Belonging has always been an essential ingredient in the business of brand building. This fundamental and universal human need has been increasingly on the minds of those at our agency as we see mounting evidence of the fragile state of belonging in the world today—amid a decline in trust in various companies and institutions, immigration crises, political partisanship, deep economic divides, the echo chamber of public discourse and increased levels of isolation and loneliness, due, paradoxically, to constant digital connectivity.
We started asking ourselves: What does this perceived breakdown of “belongingness” mean—for individuals, for society and for brands and businesses? What role does/can belonging play in people’s lives today? What emotional, ideological and practical gaps need to be filled as people feel more isolated—and as trust in older political, religious and mass media institutions and their cultural authority erodes? And how have—and will—these shifts recast the role of brands in people’s lives?
At Resource/Ammirati, we believe that brands, now more than ever, have a tremendous opportunity to build belonging.
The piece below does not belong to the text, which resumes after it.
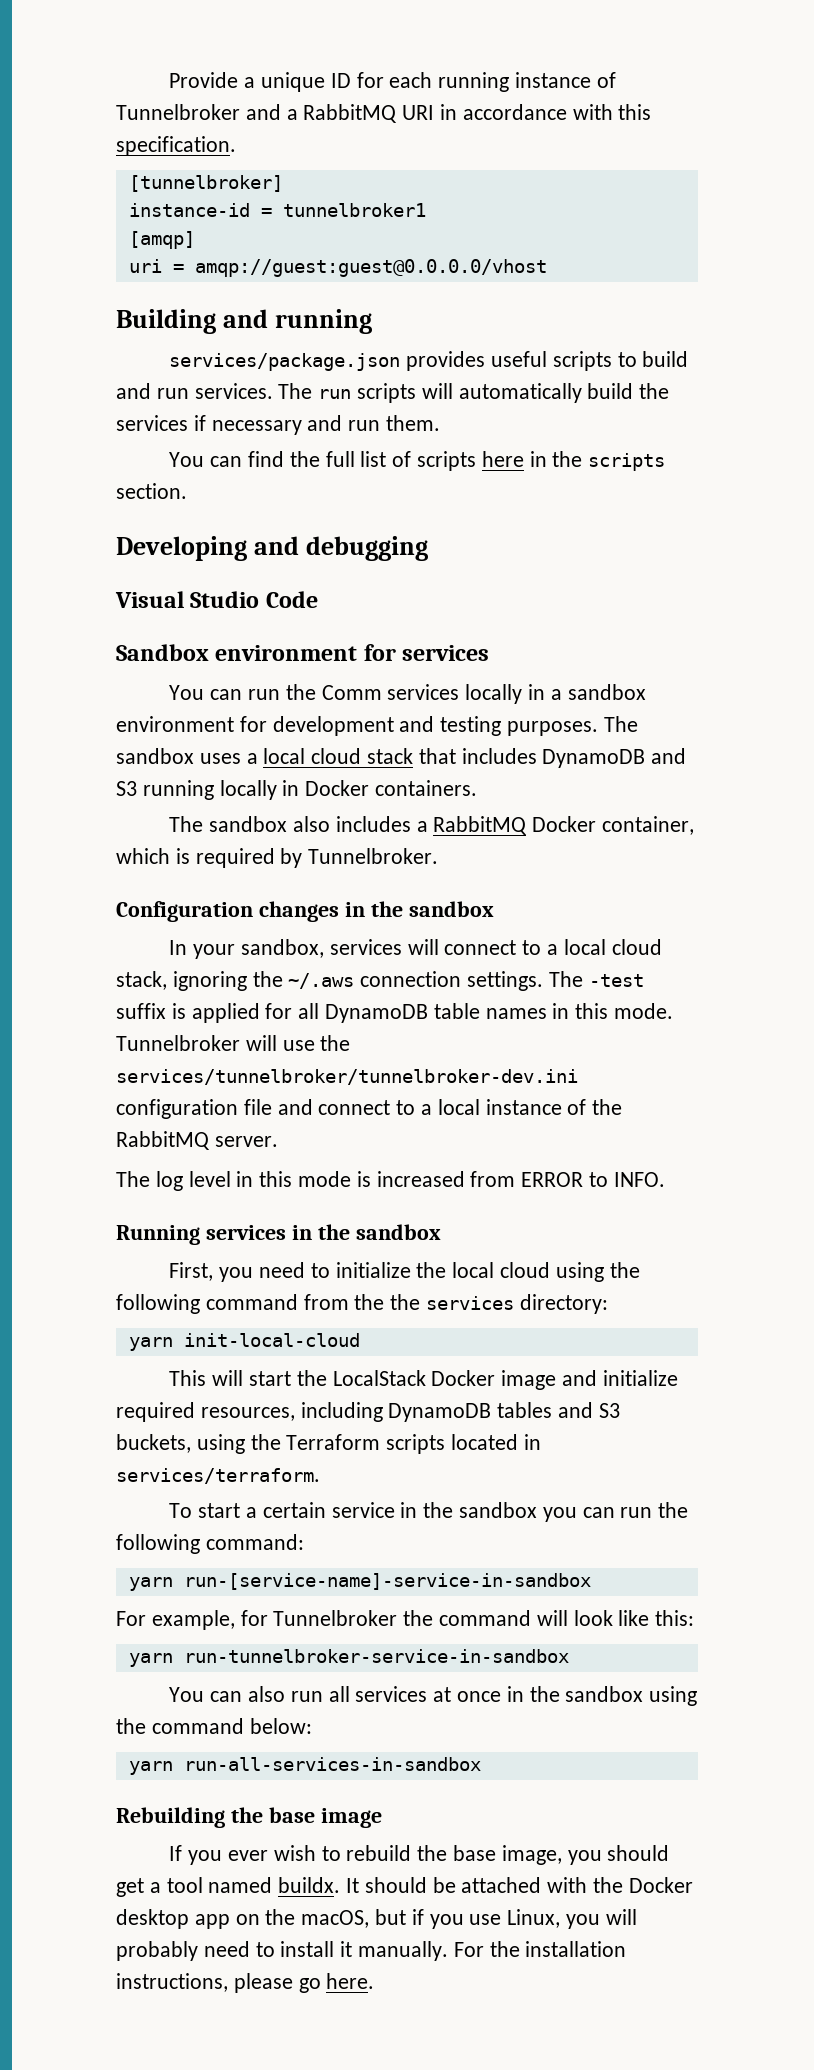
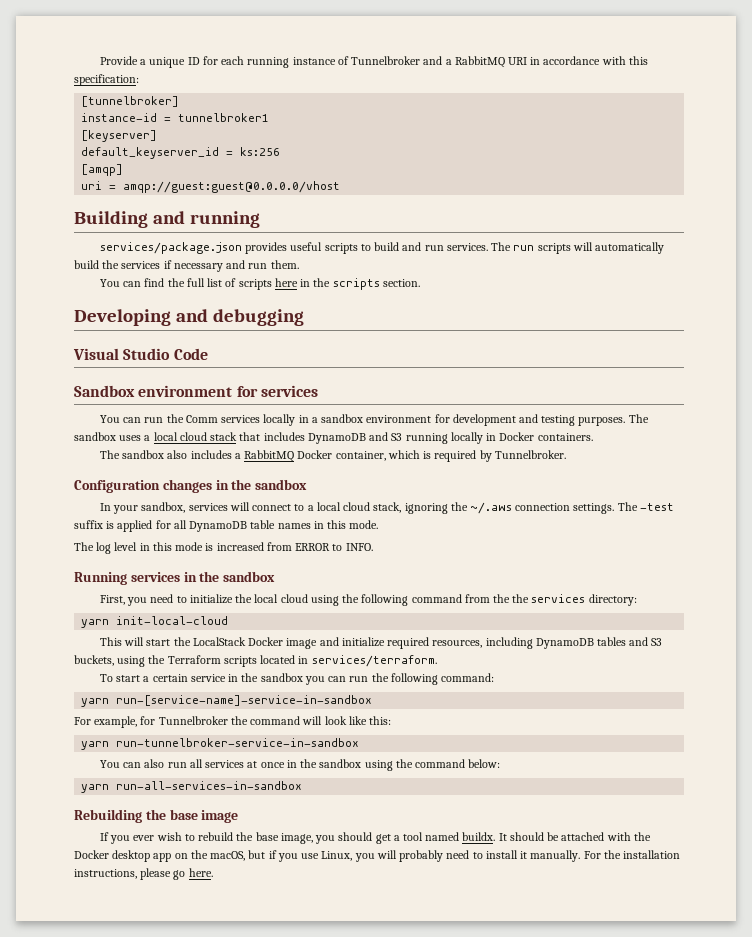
- Provide a unique ID for each running instance of Tunnelbroker and a RabbitMQ URI in accordance with this specification.
+ Provide a unique ID for each running instance of Tunnelbroker and a RabbitMQ URI in accordance with this specification:
+ [keyserver]
+ default_keyserver_id = ks:256
- Tunnelbroker will use the services/tunnelbroker/tunnelbroker-dev.ini configuration file and connect to a local instance of the RabbitMQ server.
And in fact, as companies are increasingly challenged with business transformation amid new and unknown competitive threats, building a belonging brand will become an even more essential business imperative.
Is this a tall order? Yes, undoubtedly. But the best brands have always offered us ways to identify and mingle with other like-minded souls, to share a common place and purpose. However, that’s become more difficult, as many brands have lost their way, with new competitors encroaching from all directions and as communications channels and technologies continue to proliferate.
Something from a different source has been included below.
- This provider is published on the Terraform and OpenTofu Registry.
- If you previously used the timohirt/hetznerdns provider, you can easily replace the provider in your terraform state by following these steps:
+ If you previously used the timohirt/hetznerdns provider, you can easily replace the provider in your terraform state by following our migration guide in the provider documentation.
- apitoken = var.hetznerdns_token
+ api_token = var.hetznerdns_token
To this end, we’ll be investing time and resources in 2017 and beyond to better understand belonging and what marketers must know about people’s evolving relationships with brands (and vice versa). In partnership with the highly regarded research company Ipsos, Resource/Ammirati and IBM are currently conducting in-depth consumer research in Brazil, China, India, Russia, Germany and the U.S., countries covering the societal spectrum of individualism to collectivism. We’ll have much to report on later this year: a global perspective on belonging, how much belonging matters in different product categories and to different demographics, and just what to do about it all. So watch this space and sign up to receive a preview of our findings and perspectives.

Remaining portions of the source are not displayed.